Keeping the Gaza Strip free of unrest is one of the toughest challenges recently elected Palestinian president Mahmoud Abbas will face. As the 8,000 Jewish settlers leave the Strip, one wonders how peace and order will be maintained in Gaza. Along with Palestinian Authority (PA) police forces, Egyptian peace forces have started taking over from Israeli forces in the region. But what is to become of the housing and infrastructure left by the former Gaza Strip inhabitants? Some settlers have already destroyed their homes rather than have them lived in by Palestinians, and Israel initially said that all buildings should be demolished so as to avoid fights over who should own them.
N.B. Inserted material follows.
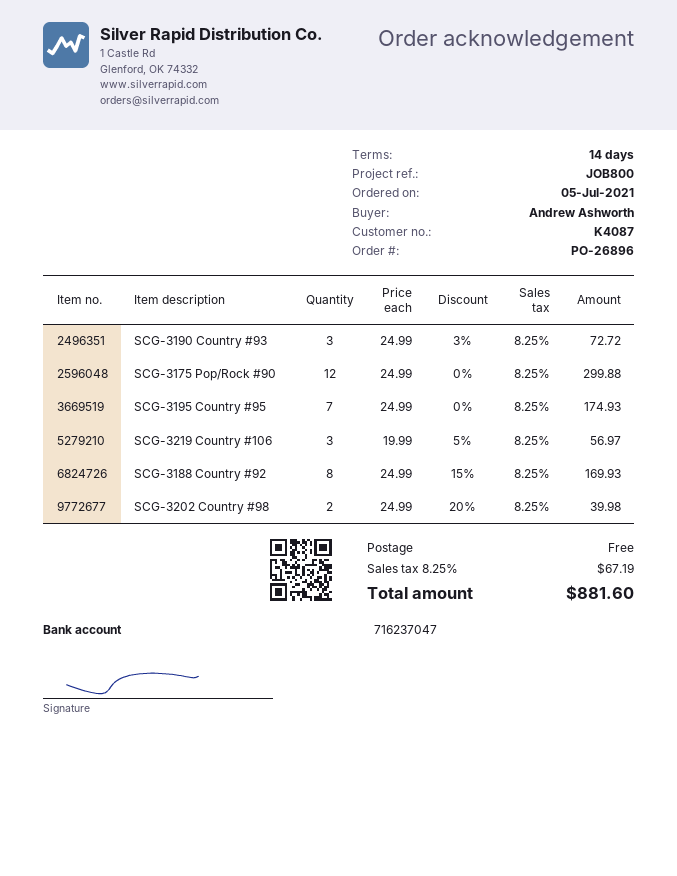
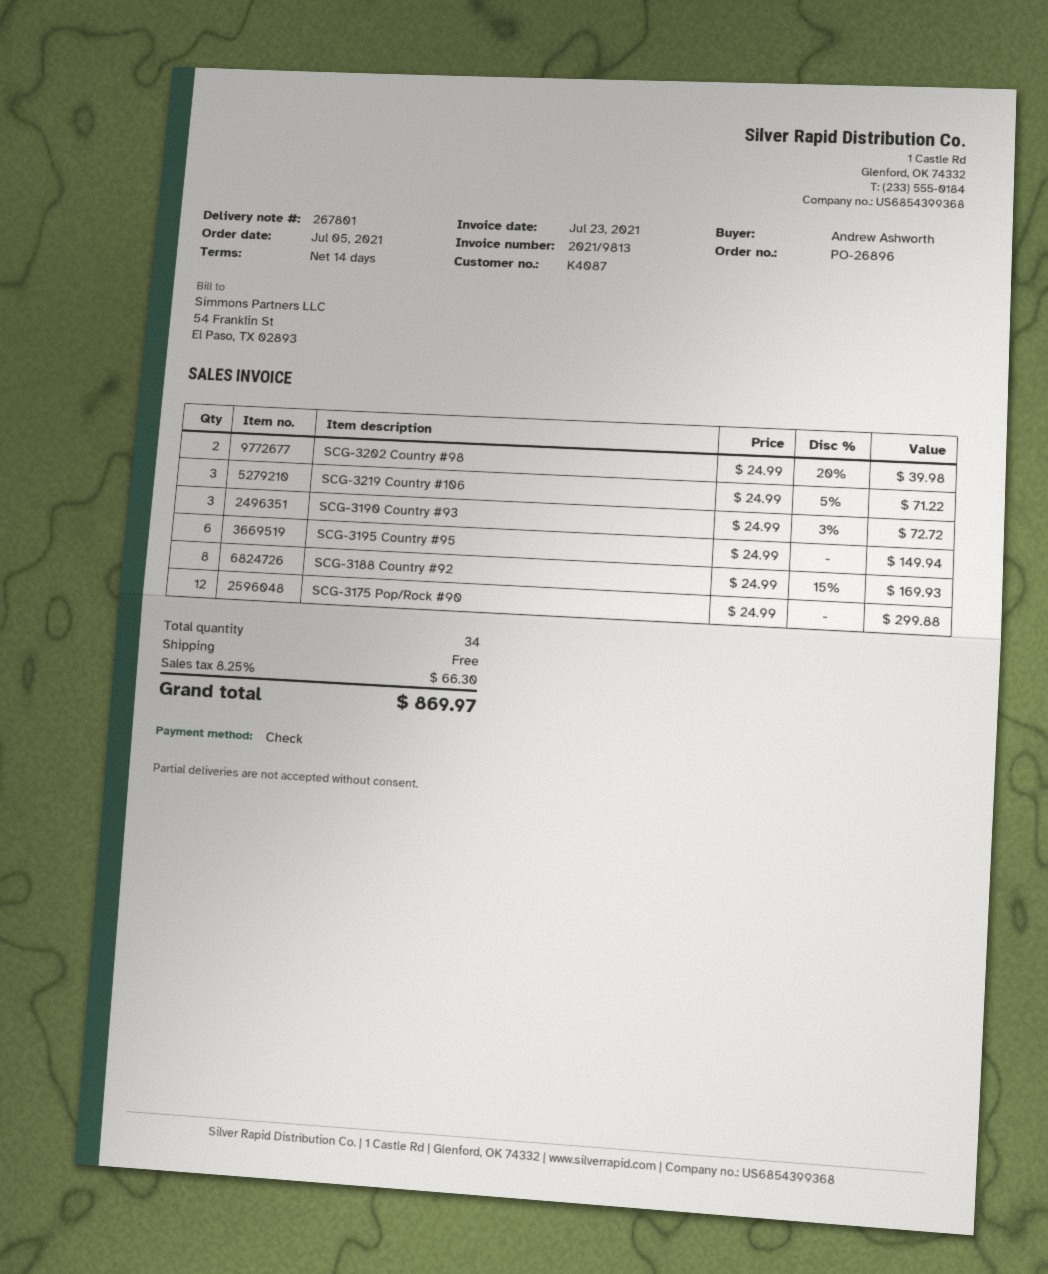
SCG-3195 Country #95: 7 x 24.99 = 174.93 -> 6 x 24.99 = 149.94
SCG-3219 Country #106: 3 x 19.99 - 5% = 56.97 -> 3 x 24.99 - 5% = 71.22
tax: 8.25% = 67.19 -> 8.25% = 66.30
total: 881.60 -> 869.97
Palestinian festivities following the Israeli withdrawal won’t last long as Abbas will need to get to work organising the Palestinian general election, due next winter. As the PA moves towards elections, its corrupt local decision makers are losing credit among Gaza inhabitants, leaving terrorist organisation Hamas with high popularity ratings among Palestinians. Indeed, Hamas has gained ground since the intifadas, organising social welfare including health and education facilities the Palestine Liberation Organisation (PLO) had always failed to provide.

Hamas a threat

The Palestinian general election, originally planned for this July, is set to be held in January 2006. The main reason for this delay was Mahmoud Abas’s fear that his moderate Fatah movement would lose out to Hamas, compromising the region’s peace process and the Israeli withdrawal. The terrorist organisation, whose ambition is still to eradicate the Jewish state, has carried out many deadly attacks that have taken away hundreds of innocent lives. Its victory in the elections would compromise any chances of peace, leaving Abbas with no other choice than making institutional reforms to increase his powers as much as he could. Only then could a dominant Abbas curb any attempt by Hamas to play a significant political role in local and foreign issues, as there clearly would be no possibility of talks between Israel and the PA with Hamas among the negotiators.

Nonetheless, Hamas remains only one of the many terrorist organisations present in the region. Abbas now faces the tough task of convincing them to recognise the existence and legitimacy of the state of Israel. The Roadmap could then be back on track, although a schedule is yet to be set. That leaves Mahmoud Abbas plenty of work to get done. Wish him good luck.